Work out how many lines in the data below include "background", then reply with that number only.

++++++

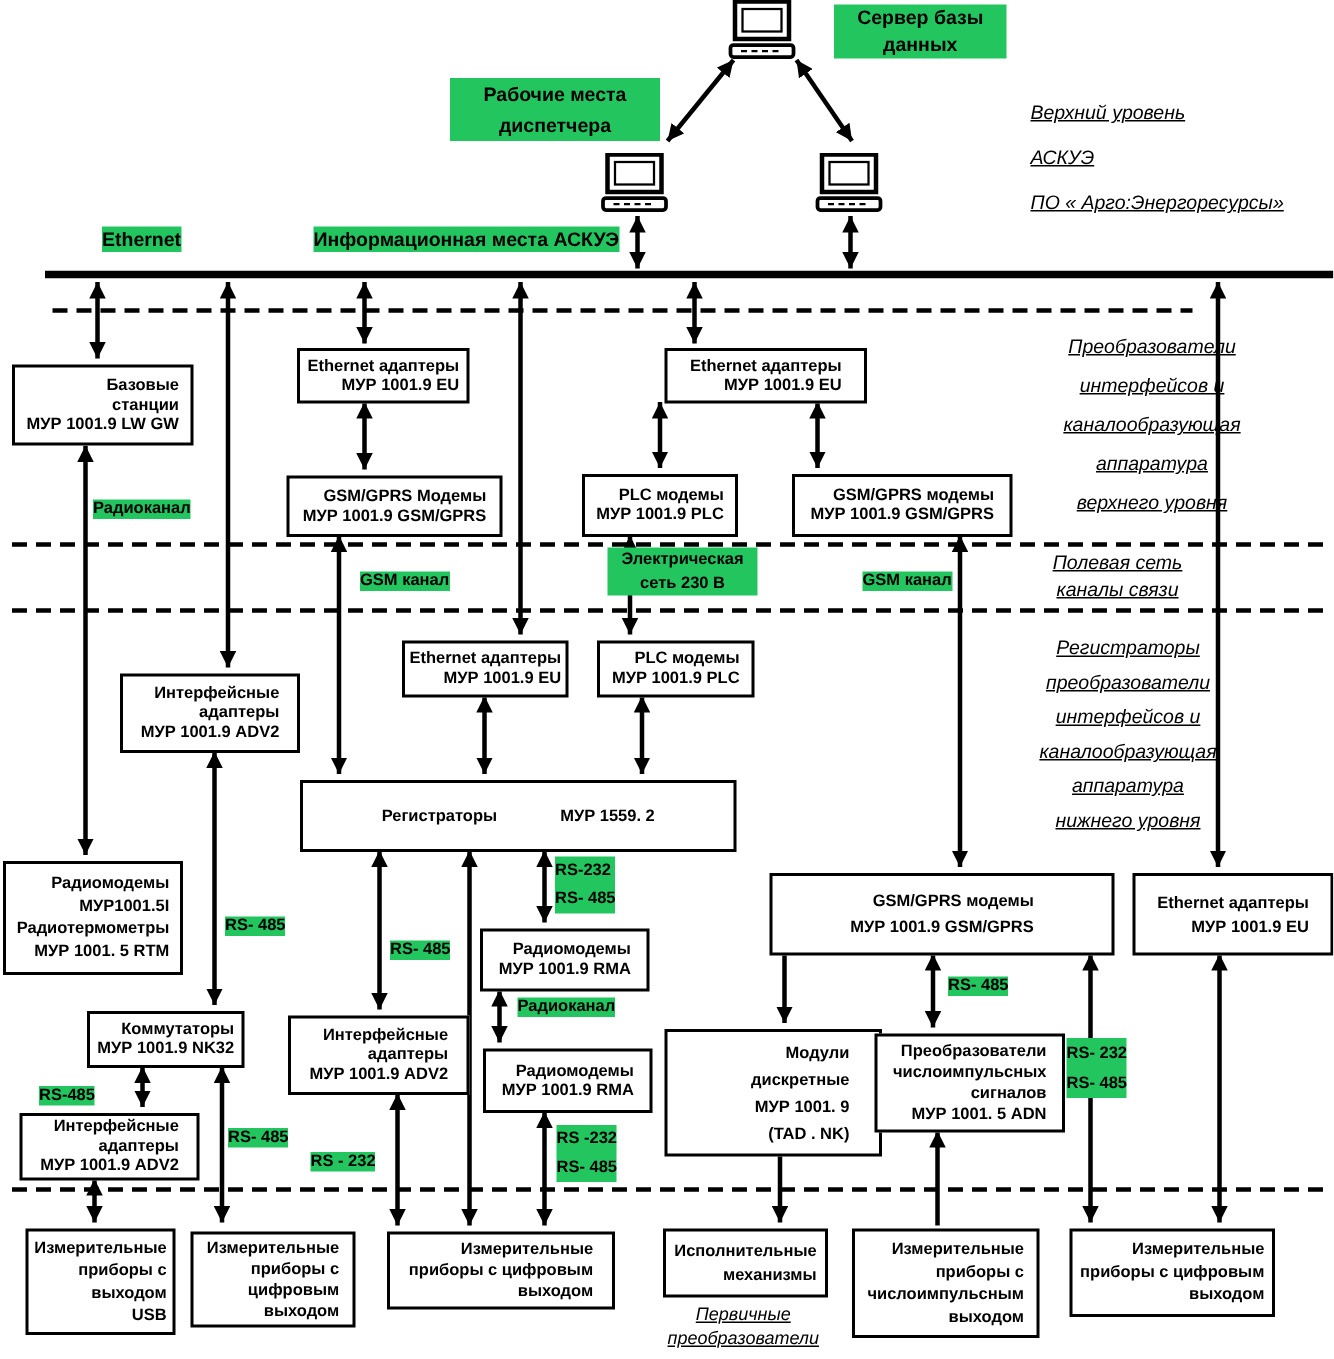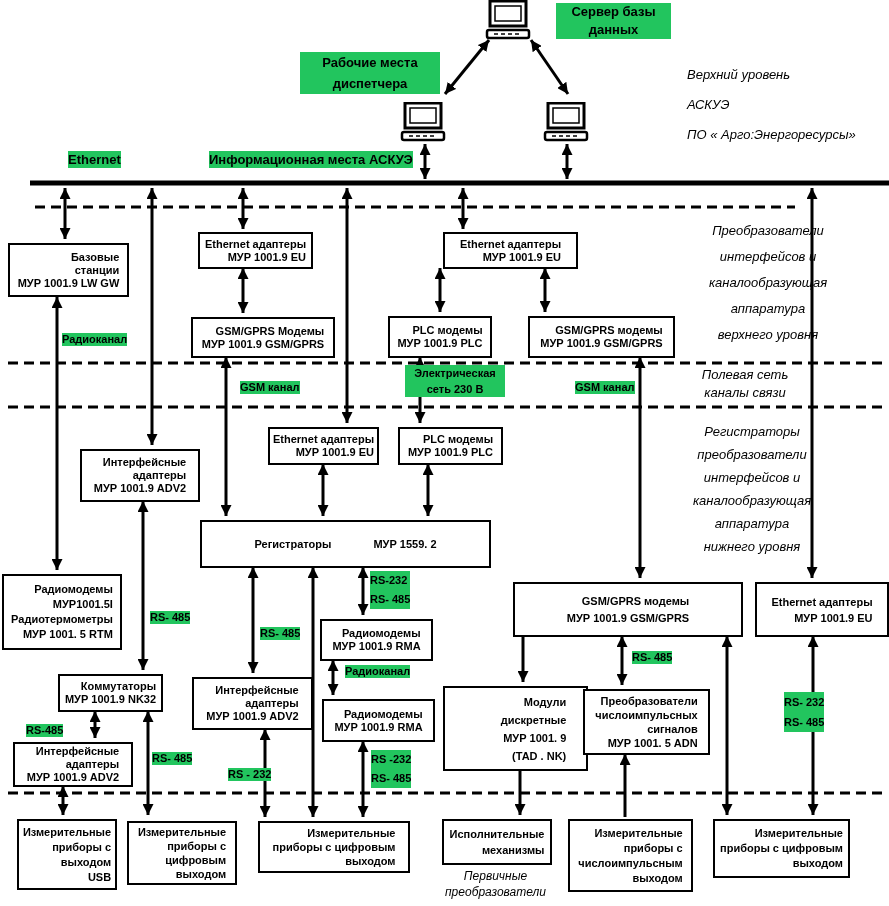--- a/index.html
+++ b/index.html
@@ -6,21 +6,21 @@
   .stage{position:relative;width:889px;height:906px;background:#fff;
          font-family:"Liberation Sans",sans-serif;color:#000;overflow:hidden;}
   svg.wires{position:absolute;left:0;top:0;z-index:1;}
   .box{position:absolute;border:2px solid #000;background:#fff;z-index:2;
        display:flex;align-items:center;justify-content:center;text-align:right;
        font-weight:bold;font-size:11px;line-height:13px;white-space:pre-line;}
   .lbl{position:absolute;z-index:2;font-weight:bold;font-size:11px;line-height:13px;
        white-space:pre-line;background:#22c55e;}
   .lbl.big{font-size:13px;line-height:17px;}
   .note{position:absolute;z-index:2;font-style:italic;font-size:13px;
-        text-align:center;white-space:pre-line;font-weight:normal;}
+        text-align:center;white-space:pre-line;font-weight:normal;text-decoration:underline;}
   .pc{position:absolute;z-index:3;}
 </style>
 </head>
 <body>
 
 <div class="stage">
 
   <svg class="wires" width="889" height="906">
     <defs>
       <marker id="ah" viewBox="0 0 10 10" refX="10" refY="5" markerWidth="11" markerHeight="11" markerUnits="userSpaceOnUse" orient="auto-start-reverse">
@@ -137,27 +137,27 @@
   <div class="lbl" style="left:240px;top:381px;">GSM канал</div>
   <div class="lbl" style="left:405px;top:365px;width:100px;text-align:center;line-height:16px;">Электрическая
 сеть 230 В</div>
   <div class="lbl" style="left:575px;top:381px;">GSM канал</div>
   <div class="lbl" style="left:345px;top:665px;">Радиоканал</div>
 
   <div class="lbl" style="left:150px;top:611px;">RS- 485</div>
   <div class="lbl" style="left:26px;top:724px;">RS-485</div>
   <div class="lbl" style="left:152px;top:752px;">RS- 485</div>
   <div class="lbl" style="left:260px;top:627px;">RS- 485</div>
-  <div class="lbl" style="left:228px;top:768px;">RS - 232</div>
+  <div class="lbl" style="left:207px;top:768px;">RS - 232</div>
   <div class="lbl" style="left:370px;top:571px;line-height:19px;">RS-232
 RS- 485</div>
   <div class="lbl" style="left:371px;top:750px;line-height:19px;">RS -232
 RS- 485</div>
   <div class="lbl" style="left:632px;top:651px;">RS- 485</div>
-  <div class="lbl" style="left:784px;top:692px;line-height:20px;">RS- 232
+  <div class="lbl" style="left:711px;top:692px;line-height:20px;">RS- 232
 RS- 485</div>
 
   <div class="box" style="left:8px;top:243px;width:117px;height:50px;">Базовые
 станции
 МУР 1001.9 LW GW</div>
   <div class="box" style="left:198px;top:232px;width:111px;height:33px;">Ethernet адаптеры
 МУР 1001.9 EU</div>
   <div class="box" style="left:191px;top:317px;width:140px;height:37px;">GSM/GPRS Модемы
 МУР 1001.9 GSM/GPRS</div>
   <div class="box" style="left:443px;top:232px;width:131px;height:33px;">Ethernet адаптеры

++++++

Problem solution –
3